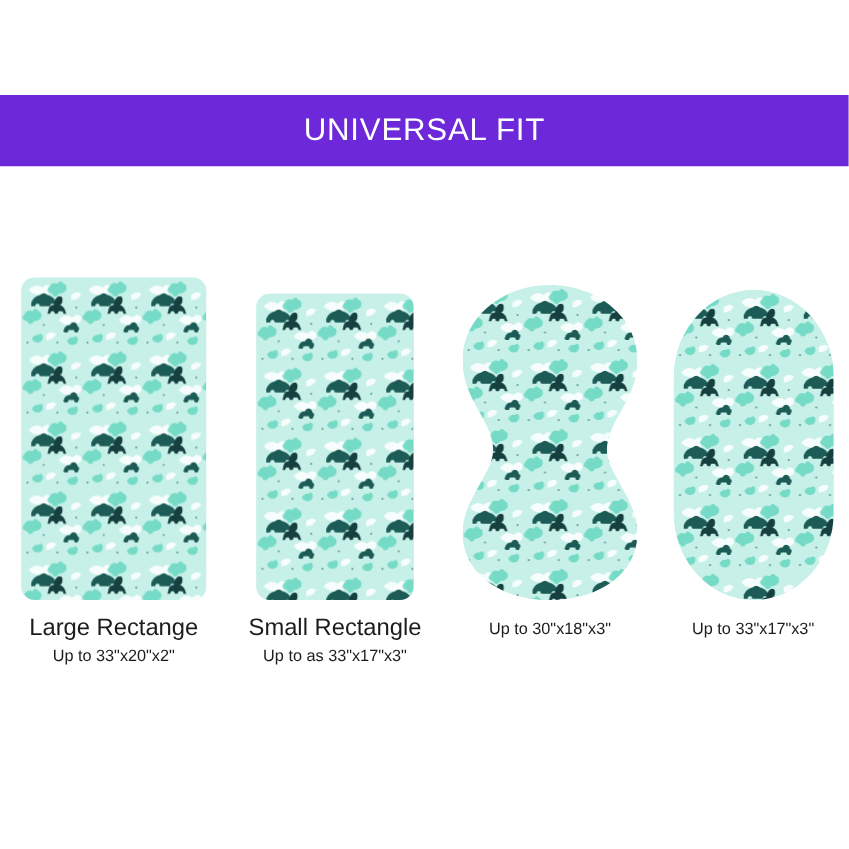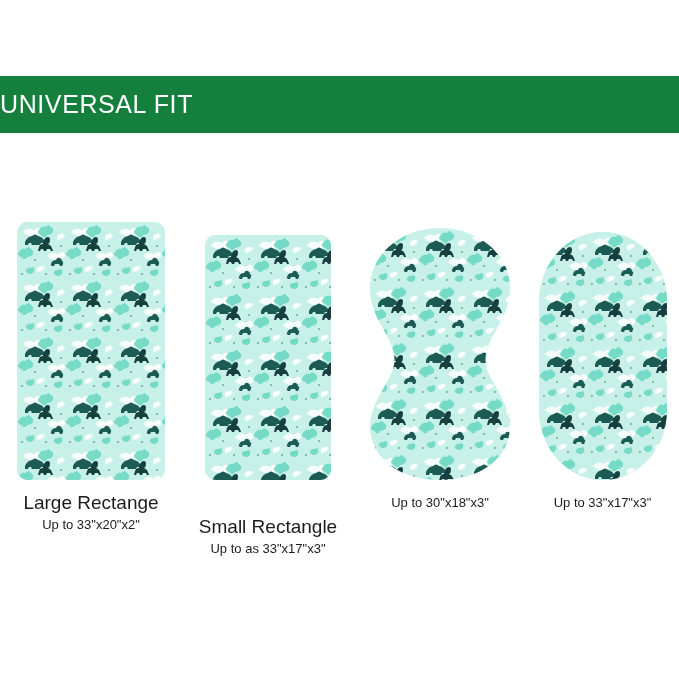--- a/index.html
+++ b/index.html
@@ -14,23 +14,24 @@
     overflow: hidden;
     position: relative;
   }
 
   #banner {
     position: absolute;
     left: 0;
     top: 76px;
     width: 679px;
     height: 57px;
-    background: #15803d;
+    background: #6d28d9;
     display: flex;
     align-items: center;
+    justify-content: center;
   }
   #banner-title {
     color: #ffffff;
     font-size: 25px;
     letter-spacing: 0.6px;
     font-weight: 400;
     font-family: "Liberation Sans", sans-serif;
     line-height: 1;
   }
 
@@ -82,21 +83,21 @@
     left: 17px; top: 22px; width: 148px; height: 258px;
     border-radius: 11px;
   }
   #product-large-rectangle .labels { top: 292px; }
 
   #product-small-rectangle { left: 182px; width: 172px; }
   #product-small-rectangle .swatch {
     left: 23px; top: 35px; width: 126px; height: 245px;
     border-radius: 11px;
   }
-  #product-small-rectangle .labels { top: 292px; margin-top: 24px; }
+  #product-small-rectangle .labels { top: 292px; }
 
   #product-hour-class { left: 354px; width: 172px; }
   #product-hour-class .labels { top: 292px; }
 
   #product-oval { left: 526px; width: 153px; }
   #product-oval .swatch {
     left: 13px; top: 32px; width: 128px; height: 248px;
     border-radius: 64px / 70px;
   }
   #product-oval .labels { top: 292px; }

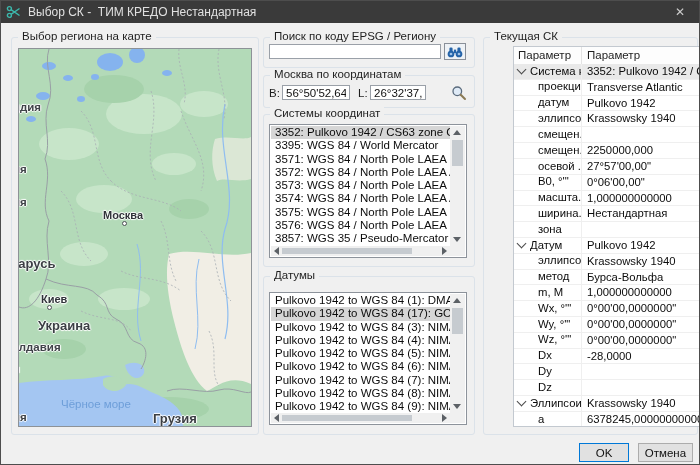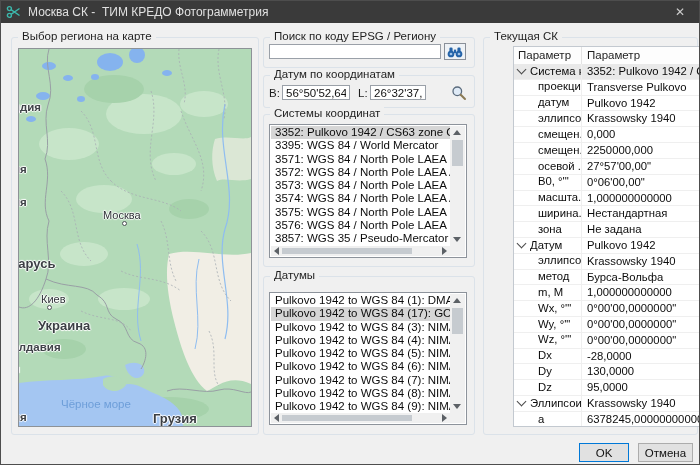--- a/index.html
+++ b/index.html
@@ -11,21 +11,21 @@
   .title-text{color:#e0e0e0;font-size:12px;margin-left:6px;white-space:pre;}
   .close-btn{margin-left:auto;width:38px;height:22px;color:#cccccc;font-size:12px;display:flex;align-items:center;justify-content:center;cursor:default;}
   
   .groupbox{position:absolute;border:1px solid #dbe2e9;border-radius:3px;}
   .gb-label{position:absolute;top:-8px;left:6px;background:#f0f0f0;padding:0 4px;font-size:11.5px;color:#1e1e1e;white-space:nowrap;}
   
   .map{position:absolute;left:17px;top:47px;width:232px;height:377px;border:1px solid #8d9297;overflow:hidden;background:#b3dab8;}
   .mlabel{position:absolute;white-space:nowrap;color:#3f4348;font-weight:bold;font-size:11.5px;
           text-shadow:-1px 0 1px #fff,1px 0 1px #fff,0 -1px 1px #fff,0 1px 1px #fff;}
   .mlabel.country-lg{font-size:13px;color:#3b3f44;}
-  .mlabel.city{font-weight:normal;font-size:11px;color:#2f3338;}
+  .mlabel.city{font-weight:bold;font-size:11px;color:#2f3338;}
   .mlabel.water{font-weight:normal;font-size:11.5px;color:#6d9ed9;text-shadow:none;}
   .map-marker{position:absolute;width:5px;height:5px;border:1.5px solid #4e5257;border-radius:50%;background:#fff;box-sizing:border-box;}
   
   .textinput{position:absolute;background:#fff;border:1px solid #9aa0a8;font-size:11.5px;font-family:"Liberation Sans",sans-serif;
              padding:0 3px;box-sizing:border-box;height:15px;color:#111;}
   .coord-label{position:absolute;font-size:11.5px;color:#1e1e1e;}
   .tool-btn{position:absolute;width:22px;height:17px;background:#eef2f6;border:1px solid #8a9099;display:flex;
             align-items:center;justify-content:center;box-sizing:border-box;}
   .flat-icon{position:absolute;display:flex;align-items:center;justify-content:center;}
   
@@ -65,21 +65,21 @@
 <body>
 
 <div class="window">
 
   <div class="titlebar">
     <svg class="app-icon" viewBox="0 0 16 16">
       <circle cx="3.4" cy="4.6" r="2" fill="none" stroke="#3cb8ac" stroke-width="1.4"></circle>
       <circle cx="3.4" cy="11.4" r="2" fill="none" stroke="#3cb8ac" stroke-width="1.4"></circle>
       <path d="M5 5.6 L13.5 11.5 M5 10.4 L13.5 4.5" stroke="#3cb8ac" stroke-width="1.4" fill="none"></path>
     </svg>
-    <span class="title-text">Москва СК -  ТИМ КРЕДО Фотограмметрия</span>
+    <span class="title-text">Выбор СК -  ТИМ КРЕДО Нестандартная</span>
     <div class="close-btn">✕</div>
   </div>
 
   <div class="groupbox" style="left:10px;top:36px;width:246px;height:396px;">
     <span class="gb-label">Выбор региона на карте</span>
   </div>
   <div class="map" id="map">
     <svg width="232" height="377" viewBox="0 0 232 377">
       <rect width="232" height="377" fill="#b3dab8"></rect>
       <g fill="#c7e5c9">
@@ -154,21 +154,21 @@
         <circle cx="15" cy="9.5" r="4.2" fill="#2563a8"></circle>
       <rect x="3" y="1.5" width="4" height="6" rx="1.5" fill="#2563a8"></rect>
       <rect x="13" y="1.5" width="4" height="6" rx="1.5" fill="#2563a8"></rect>
       <rect x="8.6" y="4" width="2.8" height="4.5" fill="#2563a8"></rect>
       <circle cx="5" cy="9.5" r="1.7" fill="#9fc2e8"></circle>
         <circle cx="15" cy="9.5" r="1.7" fill="#9fc2e8"></circle>
     </svg>
   </div>
 
   <div class="groupbox" style="left:262px;top:74px;width:210px;height:31px;">
-    <span class="gb-label">Датум по координатам</span>
+    <span class="gb-label">Москва по координатам</span>
   </div>
   <span class="coord-label" style="left:268px;top:86px;">B:</span>
   <input class="textinput" style="left: 281px; top: 84px; width: 68px;" value="56°50'52,64&quot;">
   <span class="coord-label" style="left:357px;top:86px;">L:</span>
   <input class="textinput" style="left: 369px; top: 84px; width: 56px;" value="26°32'37,98&quot;">
   <div class="flat-icon" style="left:449px;top:83px;width:17px;height:17px;">
     <svg width="16" height="16" viewBox="0 0 16 16">
       <circle cx="6.3" cy="6.3" r="4.3" fill="#dfeaf6" stroke="#5a6b7d" stroke-width="1.3"></circle>
       <line x1="9.7" y1="9.7" x2="14" y2="14" stroke="#8a7a55" stroke-width="2" stroke-linecap="round"></line>
     </svg>
@@ -245,42 +245,41 @@
             <span class="chev"></span>
             <span>Система ко...</span>
           </span>
           <span class="value-cell">3352: Pulkovo 1942 / CS63 ...</span>
         </div>
         <div class="trow">
           <span class="param-cell">
             <span class="indent"></span>
             <span>проекция</span>
           </span>
-          <span class="value-cell">Transverse Pulkovo</span>
+          <span class="value-cell">Transverse Atlantic</span>
         </div>
         <div class="trow">
           <span class="param-cell">
             <span class="indent"></span>
             <span>датум</span>
           </span>
           <span class="value-cell">Pulkovo 1942</span>
         </div>
         <div class="trow">
           <span class="param-cell">
             <span class="indent"></span>
             <span>эллипсо...</span>
           </span>
           <span class="value-cell">Krassowsky 1940</span>
         </div>
         <div class="trow">
           <span class="param-cell">
             <span class="indent"></span>
             <span>смещен...</span>
           </span>
-          <span class="value-cell">0,000</span>
         </div>
         <div class="trow">
           <span class="param-cell">
             <span class="indent"></span>
             <span>смещен...</span>
           </span>
           <span class="value-cell">2250000,000</span>
         </div>
         <div class="trow">
           <span class="param-cell">
@@ -308,21 +307,20 @@
             <span class="indent"></span>
             <span>ширина...</span>
           </span>
           <span class="value-cell">Нестандартная</span>
         </div>
         <div class="trow">
           <span class="param-cell">
             <span class="indent"></span>
             <span>зона</span>
           </span>
-          <span class="value-cell">Не задана</span>
         </div>
         <div class="trow">
           <span class="param-cell">
             <span class="chev"></span>
             <span>Датум</span>
           </span>
           <span class="value-cell">Pulkovo 1942</span>
         </div>
         <div class="trow">
           <span class="param-cell">
@@ -371,28 +369,26 @@
             <span class="indent"></span>
             <span>Dx</span>
           </span>
           <span class="value-cell">-28,0000</span>
         </div>
         <div class="trow">
           <span class="param-cell">
             <span class="indent"></span>
             <span>Dy</span>
           </span>
-          <span class="value-cell">130,0000</span>
         </div>
         <div class="trow">
           <span class="param-cell">
             <span class="indent"></span>
             <span>Dz</span>
           </span>
-          <span class="value-cell">95,0000</span>
         </div>
         <div class="trow">
           <span class="param-cell">
             <span class="chev"></span>
             <span>Эллипсоид</span>
           </span>
           <span class="value-cell">Krassowsky 1940</span>
         </div>
         <div class="trow">
           <span class="param-cell">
————————
#### [Required action]
A single number is the whole answer here: the number of lines in the data that include "items".

#### [Answer to the problem]
4